U.S. attacks radar sites in Yemen in retaliation for missile attacks on Navy warships
By J.E. Dyer
Aegis destroyer USS Stout (DDG-55), launching a Tomahawk missile in 2011. File. (Image: Screen grab of USN video via YouTube, MilitaryNotes)
This came in just before sign-off this evening (Wednesday). It looks like we’ve launched Tomahawk missiles at three radar sites on the Yemeni coast. The Tomahawk attack was launched in the 4 AM hour on 13 October, Yemen time. (13 October, incidentally, happens to be the U.S. Navy’s birthday.)
See today’s previous reporting on the missile-attack saga here and here.
According to NPR:
A U.S. official says the Navy has destroyed three radar locations in Yemen after missiles were fired at a U.S. destroyer off the Yemeni coast.
The official says:
“Earlier this evening (9 p.m. EDT / 4 a.m. local time in Yemen), the destroyer USS Nitze launched Tomahawk cruise missiles targeting three coastal radar sites in in Yemen along the Red Sea coast, north of the Bab-el-Mandeb strait. Initial assessments indicate that all three targets were destroyed.
“Destroying these radar sites will degrade their ability to track and target ships in the future. These radars were active during previous attacks and attempted attacks on ships in the Red Sea, including last week’s attack on the USA-flagged vessel “Swift-2”, and during attempted attacks on USS Mason and other ships as recently as today.
“The three radar sites were in remote areas, where there was little risk of civilian casualties or collateral damage. …
“All of these are in Houthi-controlled territory.”
We can hope this response will deter the Houthi rebels, but I’m not counting on it. If they were using commercial coastal surveillance radars to assist in targeting, it won’t be a big stretch for them to use commercial radars mounted on boats for the same purpose. In a typical littoral shipping environment, there’s no way for combat information center crews on the U.S. warships to figure out which of dozens or hundreds of commercial radars, operating where, are being used for rudimentary target tracking.
The attack needn’t set the Houthis back much in a tactical-capability sense. We’ll see if they consider the threat of counterattack to be a deterrent to their purpose, whatever it is.
If we’re lucky, this may settle things down. But the fact that the Houthis, and Iran, were willing to take this to the next level after Sunday’s initial attack could well imply otherwise.

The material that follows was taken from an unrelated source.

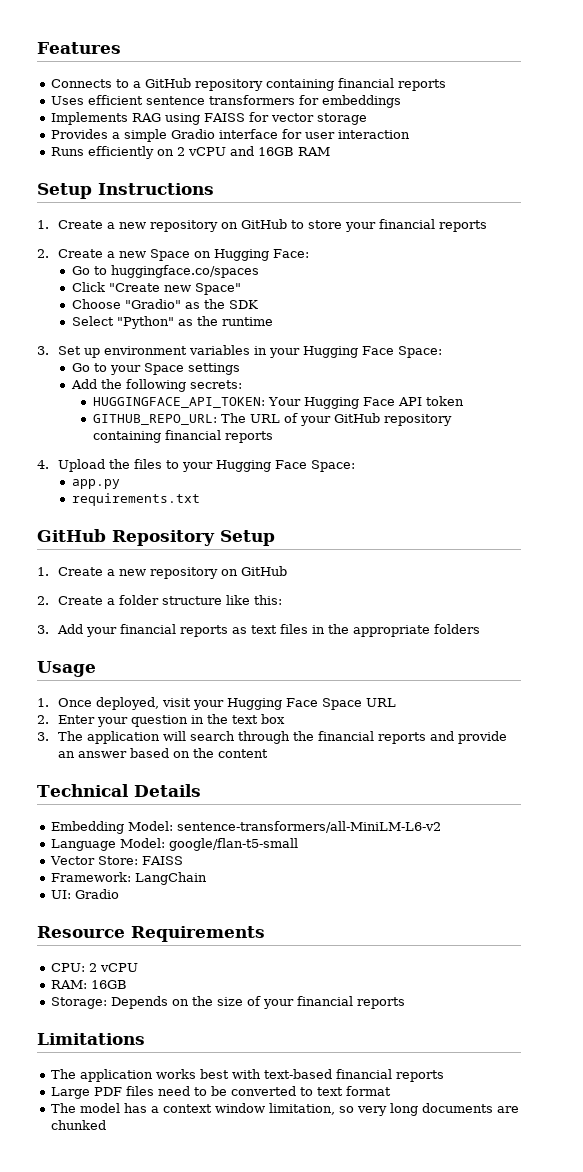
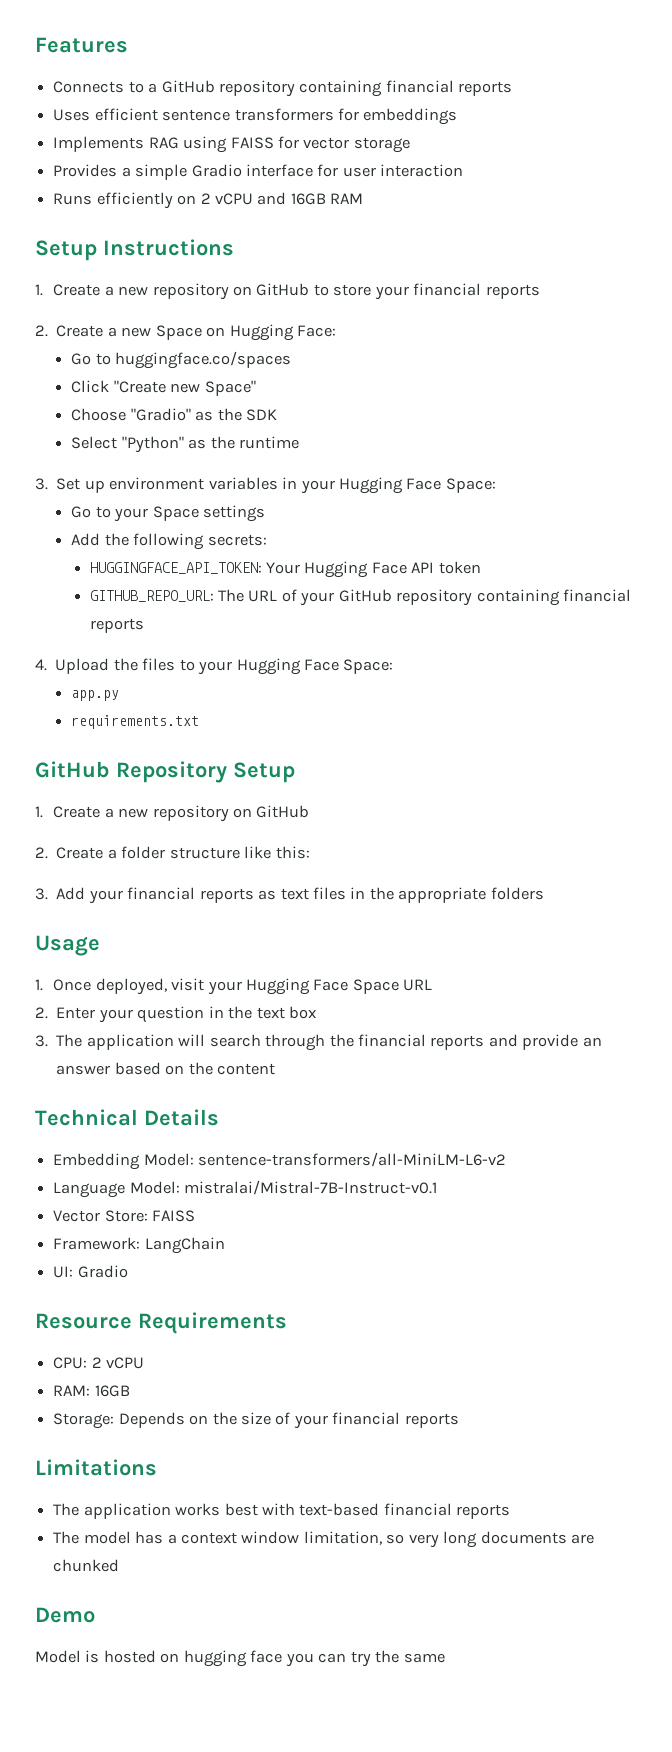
- Language Model: google/flan-t5-small
+ Language Model: mistralai/Mistral-7B-Instruct-v0.1
- Large PDF files need to be converted to text format
+ Demo
+ Model is hosted on hugging face you can try the same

Frankly, a lesson about American will would have been more effective if the U.S. forces on-scene had been free to pursue their attackers, immediately after tactical detection, and take out as much of the attack network as they could find. Waiting for political deliberation, and choosing a “demonstration” target set with the objective of minimizing damage, conveys, inherently, a different message. We no longer live in a world in which that latter message will be enough.